“Yellow vests” hit in a Burger King: a commissioner and a commander threatened with a warning


Implicated for violence against “yellow vests” in a Burger King, a police commissioner and a commander are threatened with a warning.

A police commissioner and a commander, implicated for violence against “yellow vests” in a Burger King in Paris in 2018, are threatened with a warning after their passage Monday in the disciplinary council, we learned Tuesday from union sources.

Two police captains also appeared on Monday. The first escaped a sanction proposal while the reprimand proposed for the second did not collect the majority of voters, according to two union sources.

On Tuesday, the disciplinary council also failed to agree on sanctions to be proposed, from warnings to reprimands, concerning eight CRS who acted under the orders of their superiors, according to union sources. Opinions of absence of sanctions were therefore adopted by a majority.

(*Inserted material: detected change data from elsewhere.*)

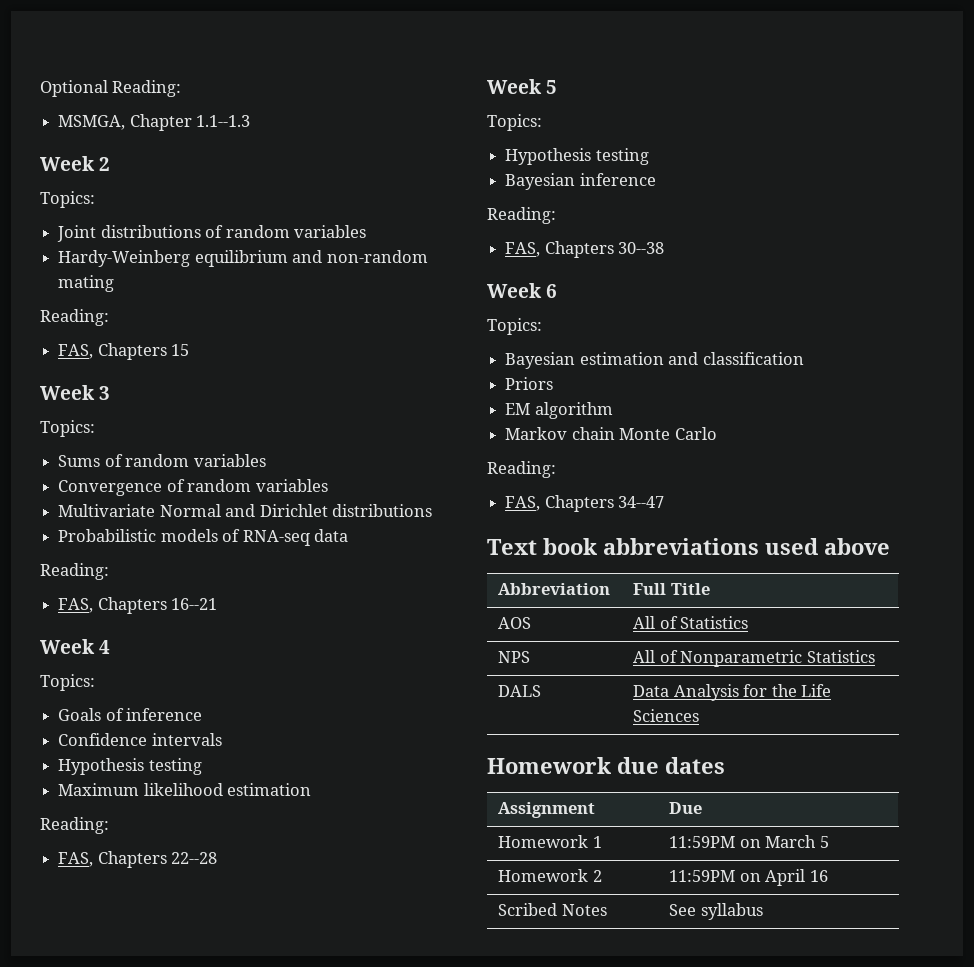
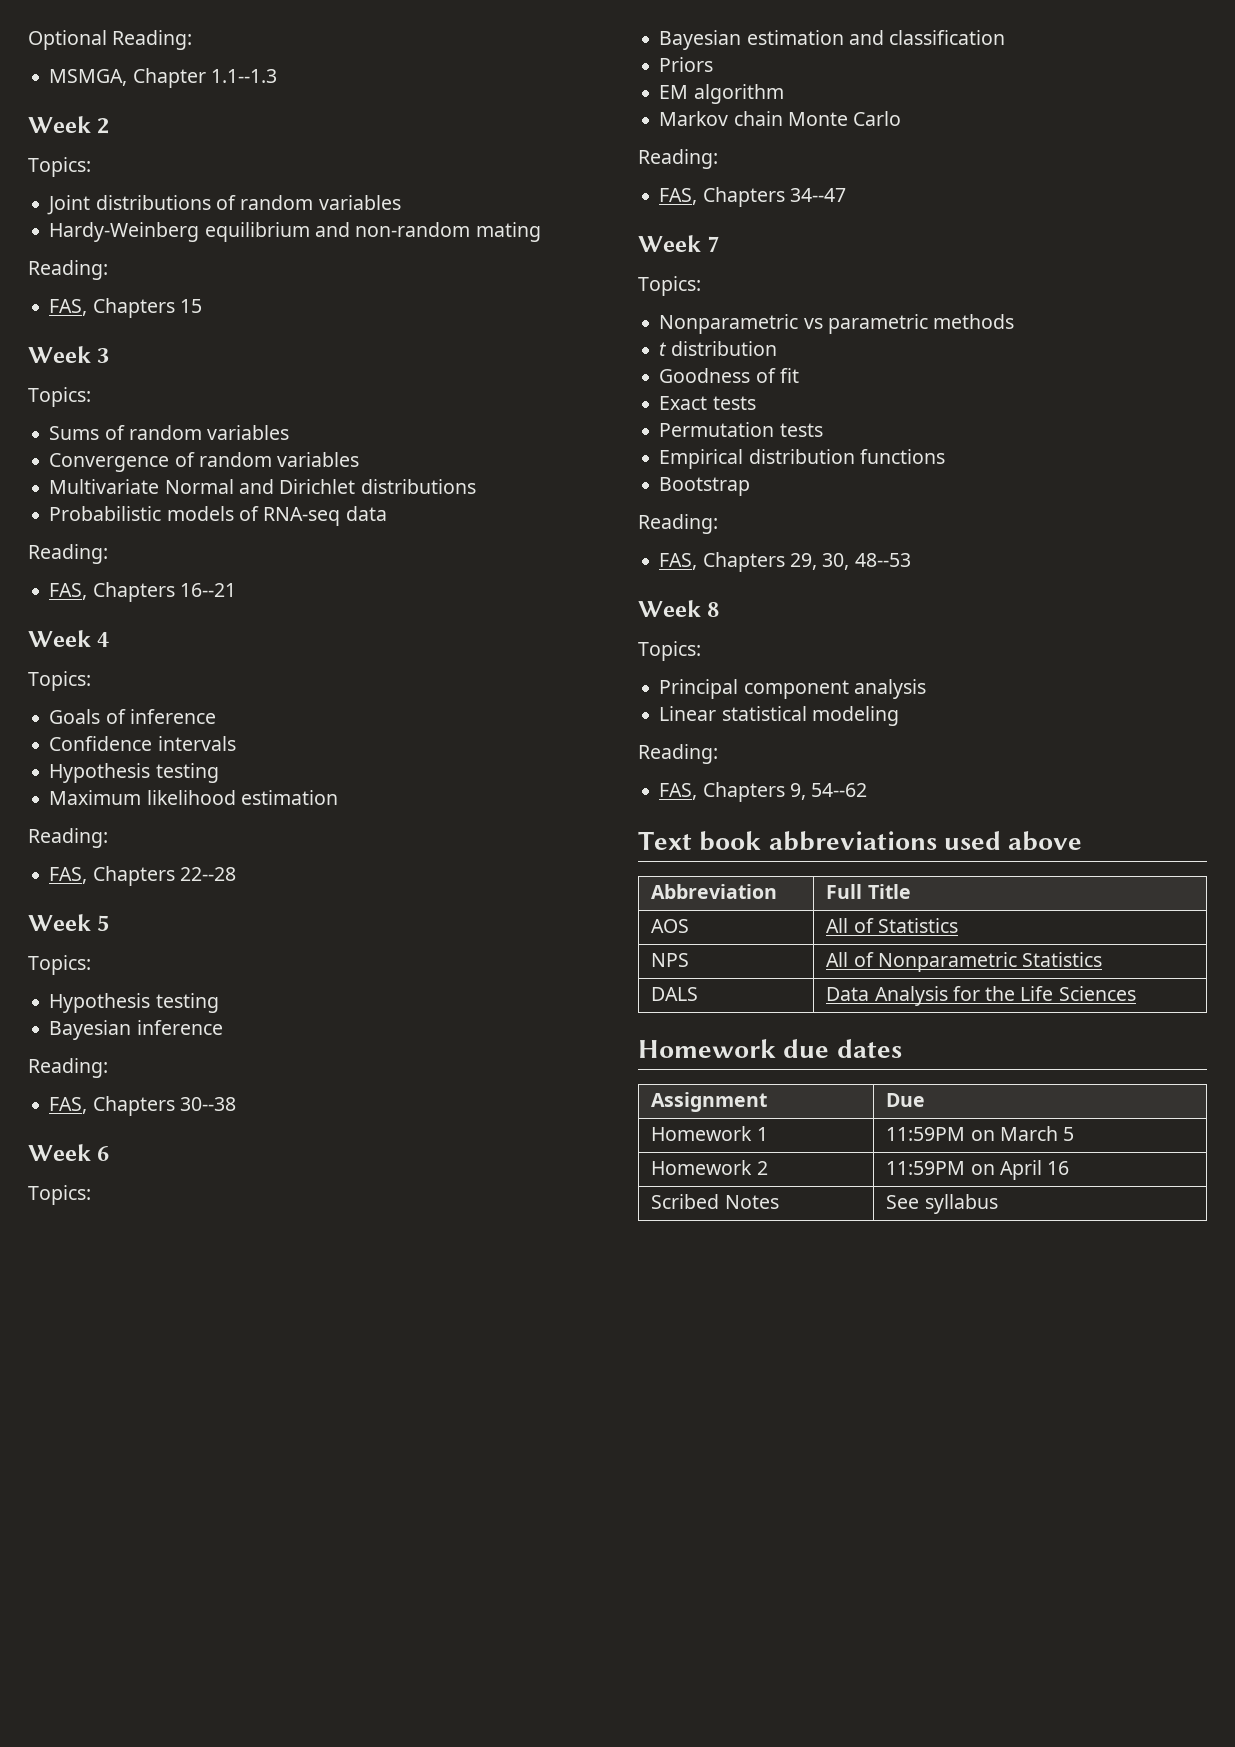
+ Week 7
+ Topics:
+ Nonparametric vs parametric methods
+ t distribution
+ Goodness of fit
+ Exact tests
+ Permutation tests
+ Empirical distribution functions
+ Bootstrap
+ Reading:
+ FAS, Chapters 29, 30, 48--53
+ Week 8
+ Topics:
+ Principal component analysis
+ Linear statistical modeling
+ Reading:
+ FAS, Chapters 9, 54--62

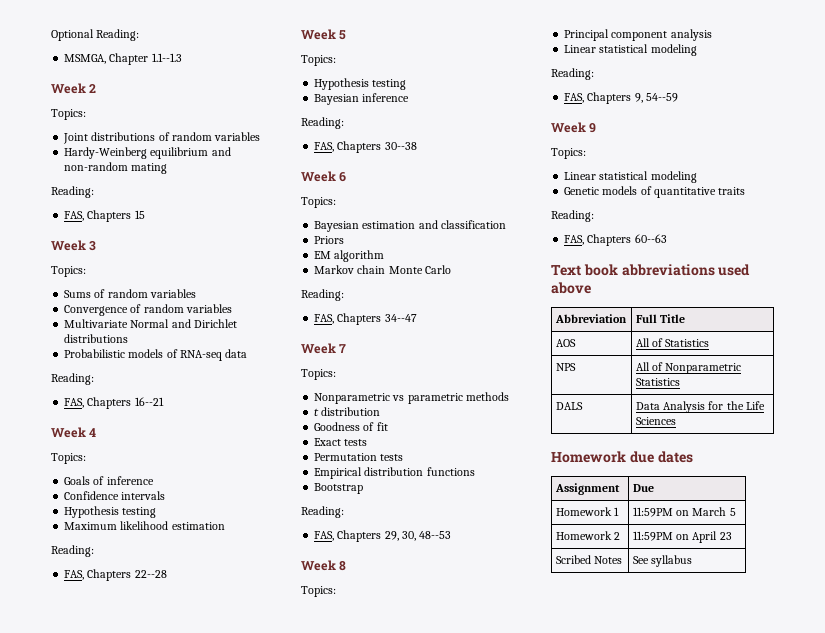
- FAS, Chapters 9, 54--62
+ FAS, Chapters 9, 54--59
+ Week 9
+ Topics:
+ Linear statistical modeling
+ Genetic models of quantitative traits
+ Reading:
+ FAS, Chapters 60--63
- Homework 2 | 11:59PM on April 16
+ Homework 2 | 11:59PM on April 23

The warning is a disciplinary sanction of the first group, the lowest in the public service, and is not the subject of any mention in the file of the agent. The blame appears in the agent’s file but disappears after three years if no new fault is committed in the meantime.

These sanctions, which are only proposals, must now be sent to the General Directorate of the National Police (DGPN), which will decide whether or not to validate them.

The demonstrators “had taken refuge inside the establishment because of the massive presence of tear gas”

On December 1, 2018, during act 3 of the mobilization of “yellow vests”, around thirty demonstrators and a few journalists had found refuge in a Burger King restaurant in the capital, at the end of a day marked by numerous violence including the ransacking of the Arc de Triomphe.

A dozen CRS, who arrived a few minutes later, entered and beat several demonstrators, some lying on the ground, with batons. The scene had been filmed.

On the judicial level, at least eight CRS have been indicted in this case for “willful violence by a person holding public authority”, according to an AFP count.

In a June 2020 investigation report, the General Inspectorate of the National Police (IGPN) considered that the demonstrators “had taken refuge inside the establishment due to the massive presence of tear gas on the ave”.

“Of all the blows with truncheons or kicks, none seemed justified, necessary or proportionate”, had decided the “police of the police”.